Currently all variants are significant so this is redundant.
T}
.TE

.SH NOMINAL ANALYSIS EXAMPLES
.IP o 2
Nominal pass, correcting for technical covariates, rank normal transforming the phenotype, and printing out associations with a p-value <= 0.01 on chromosome 22 between 17000000 and 18000000 bp, and excluding some samples (see \fIQTLtools\fR (1)):
.IP "" 2
QTLtools cis \-\-vcf genotypes.chr22.vcf.gz \-\-bed genes.50percent.chr22.bed.gz \-\-cov genes.covariates.pc50.txt.gz \-\-nominal 0.01 \-\-region chr22:17000000-18000000 \-\-normal \-\-out nominals.txt \-\-exclude\-samples sample_names_to_exclude.txt
.IP o 2
Nominal pass with parallelization correcting for technical covariates, rank normal transforming the phenotype, and printing out associations with a p-value <= 0.01.
To facilitate parallelization on compute cluster, we developed an option to run the analysis into chunks of molecular phenotypes.

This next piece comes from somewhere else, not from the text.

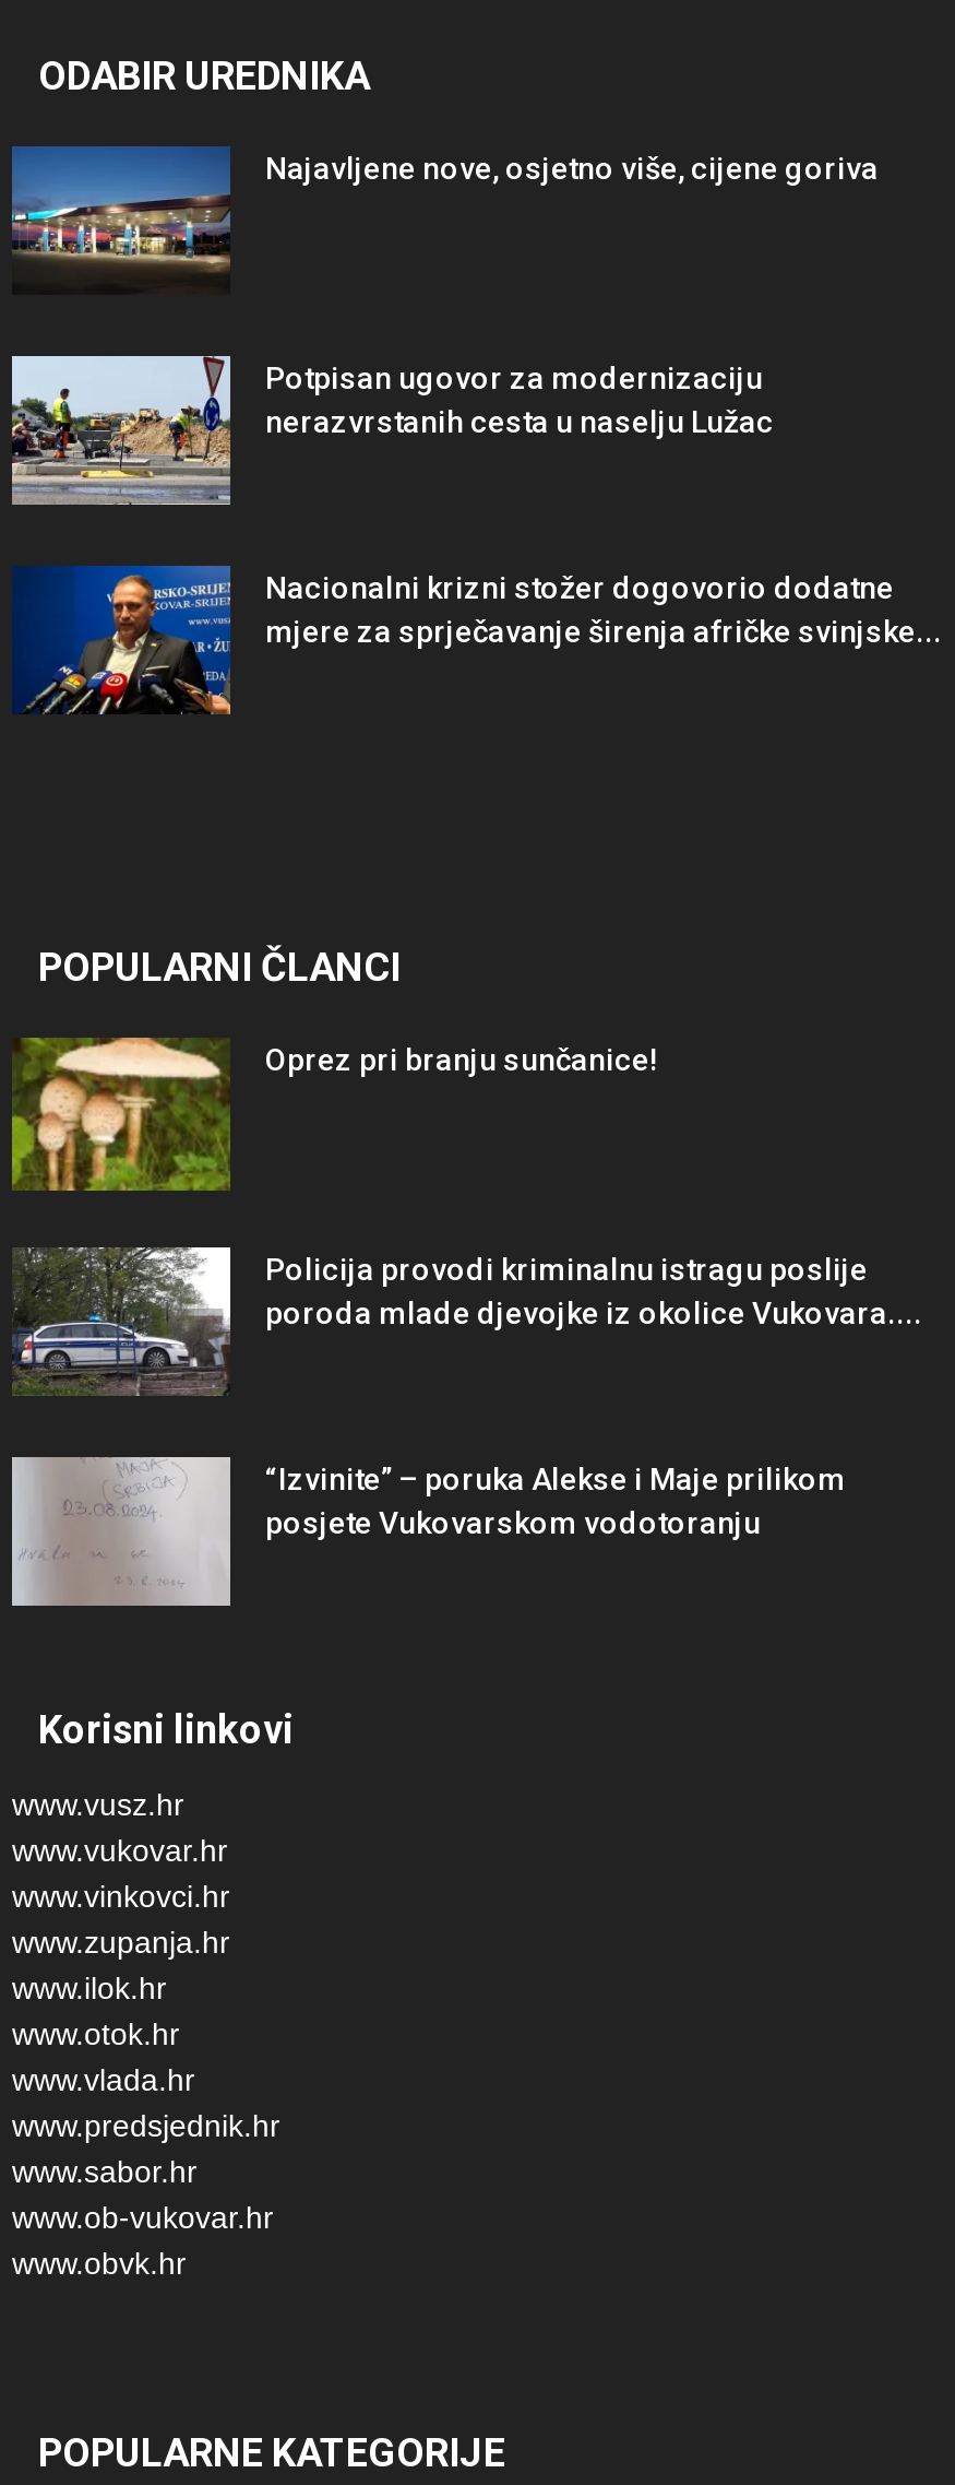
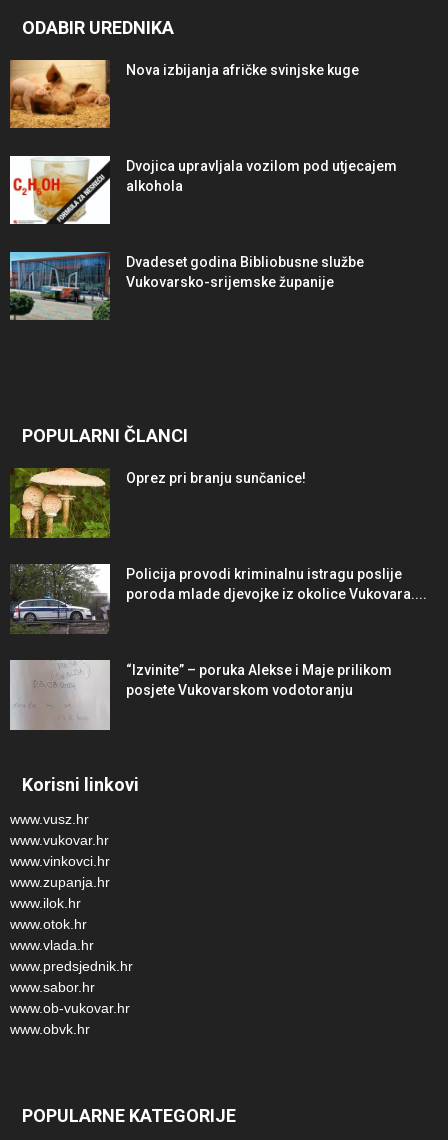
[10,144,879,295] [image] | Najavljene nove, osjetno više, cijene goriva -> [9,59,359,129] [image] | Nova izbijanja afričke svinjske kuge
[10,354,774,507] [image] | Potpisan ugovor za modernizaciju | nerazvrstanih cesta u naselju Lužac -> [9,155,397,225] [image] | Dvojica upravljala vozilom pod utjecajem | alkohola
[12,564,942,714] [image] | Nacionalni krizni stožer dogovorio dodatne | mjere za sprječavanje širenja afričke svinjske... -> [9,251,364,321] [image] | Dvadeset godina Bibliobusne službe | Vukovarsko-srijemske županije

For instance, to run analysis on chunk 12 when splitting the example data set into 20 chunks, run:
.IP "" 2
QTLtools cis \-\-vcf genotypes.chr22.vcf.gz \-\-bed genes.50percent.chr22.bed.gz \-\-cov genes.covariates.pc50.txt.gz \-\-nominal 0.01 \-\-chunk 12 20 \-\-normal \-\-out nominals_12_20.txt
.IP o 2
If you want to submit the whole analysis with 20 jobs on a compute cluster, just run (qsub needs to be changed to the job submission system used [bsub, psub, etc...]):
.IP "" 2
for j in $(seq 0 20); do
.sp 0
.in +4
echo "QTLtools cis \-\-vcf genotypes.chr22.vcf.gz \-\-bed genes.50percent.chr22.bed.gz \-\-cov genes.covariates.pc50.txt.gz \-\-nominal 0.01 \-\-chunk $j 20 --normal \-\-out nominals_$j\\_20.txt" | qsub
.sp 0
.in -4
done

.SH PERMUTATION ANALYSIS EXAMPLES
.IP o 2
Permutation pass, correcting for technical covariates, rank normal transforming the phenotype, and running 1000 permutations with a specific random seed on chromosome 22 between 17000000 and 18000000 bp:
.IP "" 2
QTLtools cis \-\-vcf genotypes.chr22.vcf.gz \-\-bed genes.50percent.chr22.bed.gz \-\-cov genes.covariates.pc50.txt.gz \-\-permute 1000 \-\-region chr22:17000000-18000000 \-\-normal \-\-seed 1354145 \-\-out permutation.txt
.IP o 2
Permutation pass with parallelization correcting for technical covariates, rank normal transforming the phenotype, and running 5000 permutations.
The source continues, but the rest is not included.